I didn’t plan it this way — and I have a feeling the festival people didn’t either — but my experience of the JVC Jazz Festival in New York this year has been remarkably piano-centric.
Over the course of three nights this week, I got to see Brad Mehldau and Ethan Iverson, two of the outstanding jazz pianists of the under-40 generation, as well as Herbie Hancock, who needs no introduction (but who could have used a little guidance on how to organize a concert; more on that below). Earlier I had seen Cecil Taylor, George Cables, and (as part of a tribute to yet another pianist, Alice Coltrane) Geri Allen. And that’s not to mention the great pianists I didn’t get a chance to see: Kenny Barron, Hank Jones, Dick Hyman, and probably a few others whose names escape me at the moment.
It was probably just a coincidence — after all, none of the advertising or publicity put any particular emphasis on the wealth of pianistic talent. And this is not to suggest that there haven’t been some great performances by musicians who play other instruments. But coincidence or not, this year’s JVC bash has been an unusually sumptuous feast for lovers of great piano playing.
Brad Mehldau is always worth seeing, and to say that there was nothing out of the ordinary about his June 22 concert at Zankel Hall is not a criticism but simply an observation. He had his usual accompanists (Larry Grenadier on bass and Jeff Ballard on drums), as keenly attuned to the nuances of his playing as ever, and he was his usual thoughtful but not cerebral self, never flaunting his considerable technique but
always using it in the service of his fertile imagination. There was, on the other hand, something decidedly unusual about the June 24 concert at the New York Society for Ethical Culture by Ethan Iverson’s band, the Bad Plus.
I know, I know — the Bad Plus is a collective trio and technically not “Ethan Iverson’s band.” But the pianist is inevitably the center of attention in any piano-bass-drums trio, and however important the contributions of bassist Reid Anderson and drummer David King (as composers and musicians), Iverson tends to be the focal point of the Bad Plus, and he tends to make the most of that position.

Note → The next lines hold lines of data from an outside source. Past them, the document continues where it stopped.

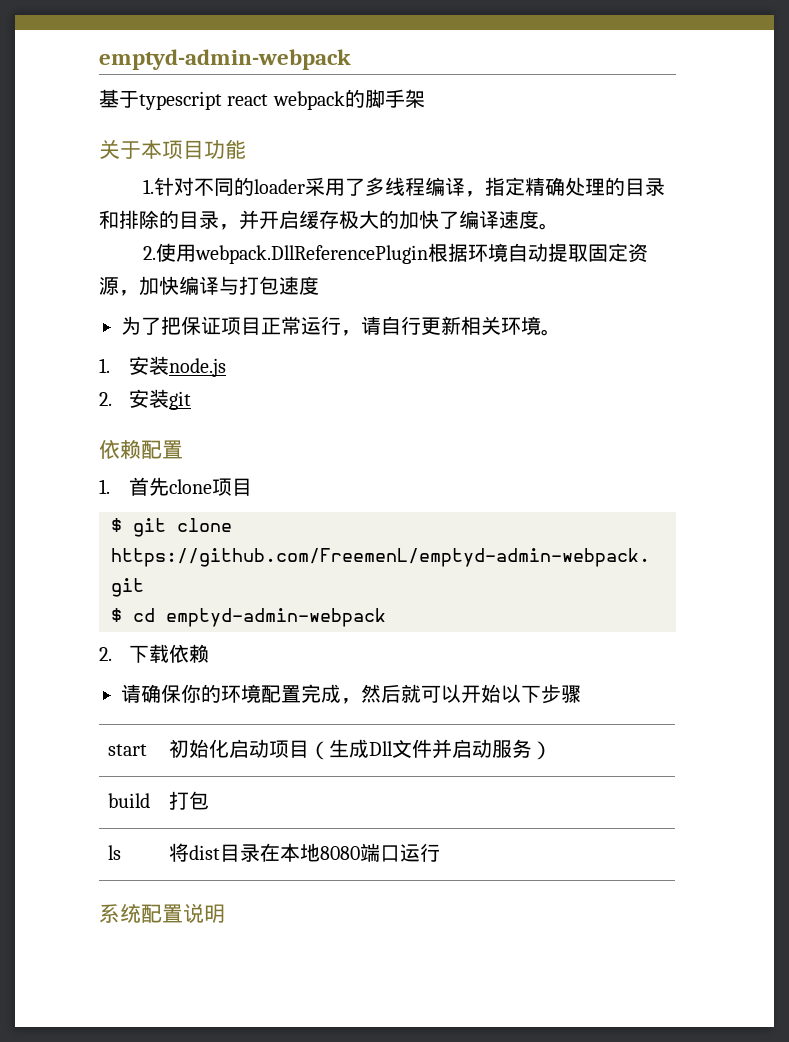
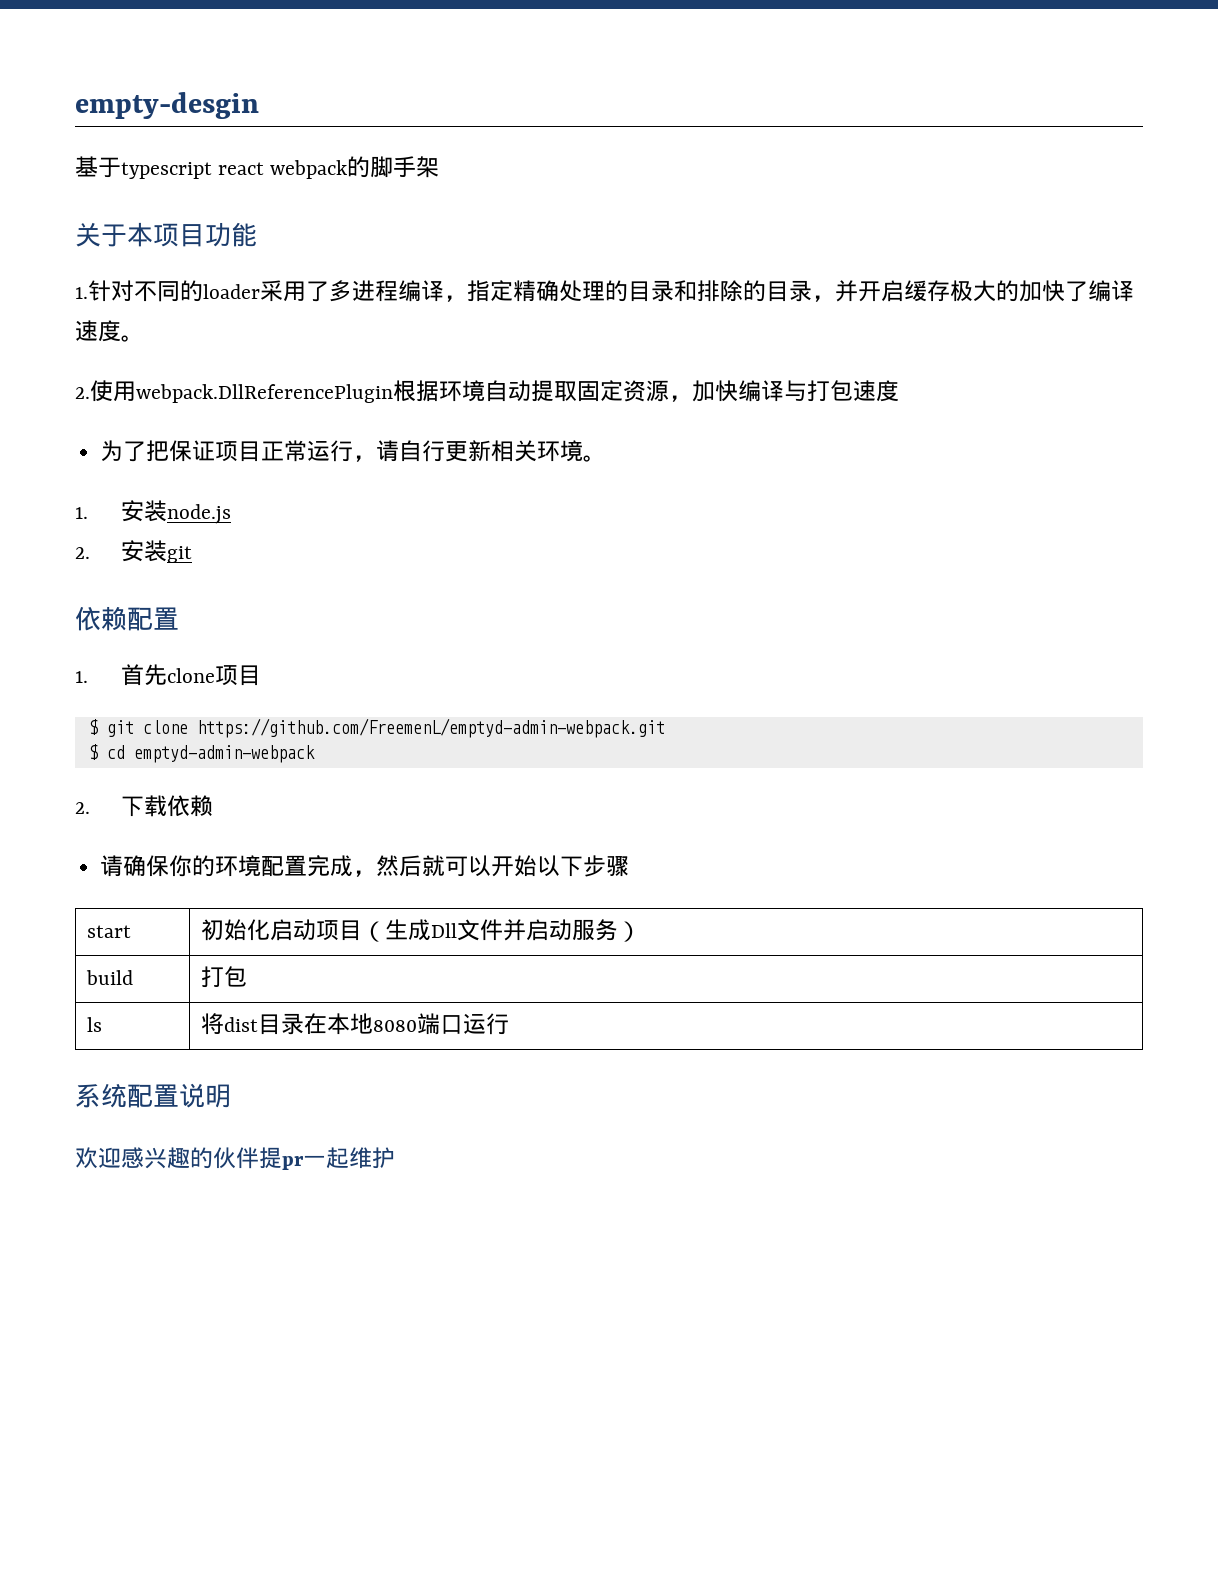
[99,49,351,70] emptyd-admin-webpack -> [75,92,259,119] empty-desgin
[384,177,405,196] 线 -> [352,280,375,301] 进
(225, 913) none -> [75,1147,395,1170] // 欢迎感兴趣的伙伴提pr一起维护

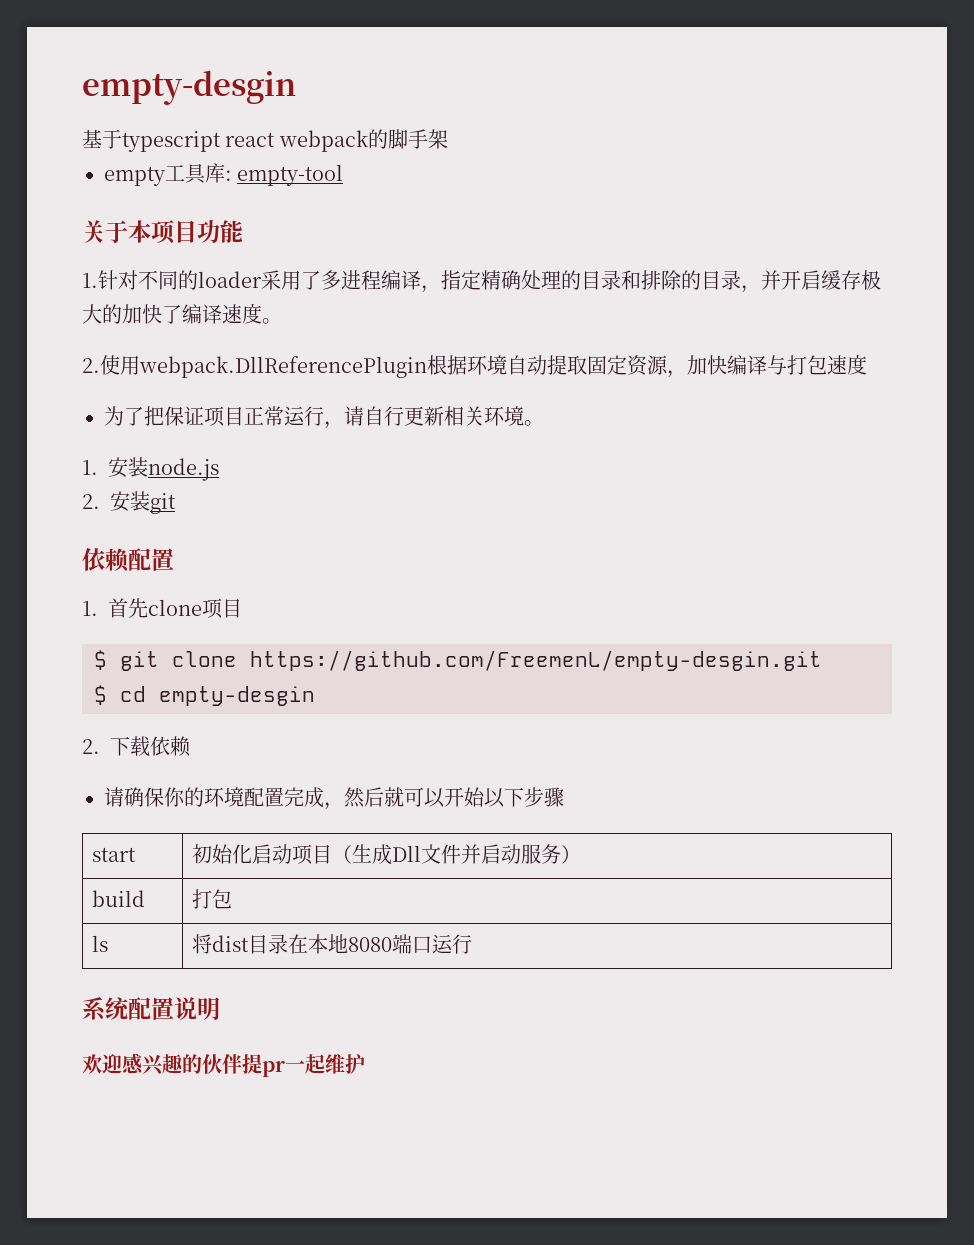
(440, 167) none -> [104,163,344,186] // empty工具库: empty-tool
[196,718,665,738] https://github.com/FreemenL/emptyd-admin-webpack.git -> [250,650,822,671] https://github.com/FreemenL/empty-desgin.git
[133,745,315,763] emptyd-admin-webpack -> [159,686,315,706] empty-desgin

This concert was quite different, though, because the Bad Plus was joined by a fourth musician, the amazing guitarist Kurt Rosenwinkel. (For the occasion the group was unimaginatively billed as the Bad Plus 1.) Given how smoothly the Bad Plus functions as a unit, the potential for a train wreck was always there, but it never materialized: Rosenwinkel was seamlessly integrated into the group, and the other musicians for long stretches of time lay back and happily functioned as nothing more or less than a very sympathetic rhythm section. The chemistry was impressive.
Chemistry, sad to say, was sorely missing at Herbie Hancock’s eagerly awaited Carnegie Hall concert on June 23. As one of the very few musicians to achieve success in the pop market without jeopardizing his status as a jazz great, Hancock has certainly earned the right to present whatever kind of concert he wants to. The main problem on this occasion was that he tried to do too much and didn’t stay in one bag for too long; as a result the concert had a diffuse, unfocused feel.
He had two singers with him to do material from his albums of Joni Mitchell songs and pop collaborations. The Mitchell songs would have sounded better with a more thoughtful singer than Sony Kitchell, but the U2 song “When Love Comes to Town,” though competently sung by Amy Keys, seemed more than a little out of place at a Herbie Hancock concert. At least he performed “Maiden Voyage” (in an impressionistic unaccompanied performance), “Cantaloupe Island” and a rousing “Chameleon,” which still sounds fresh more than three decades after its blend of jazz and electrified funk shocked the world. But the patchwork nature of the evening left a lot of listeners — including this one — scratching their heads.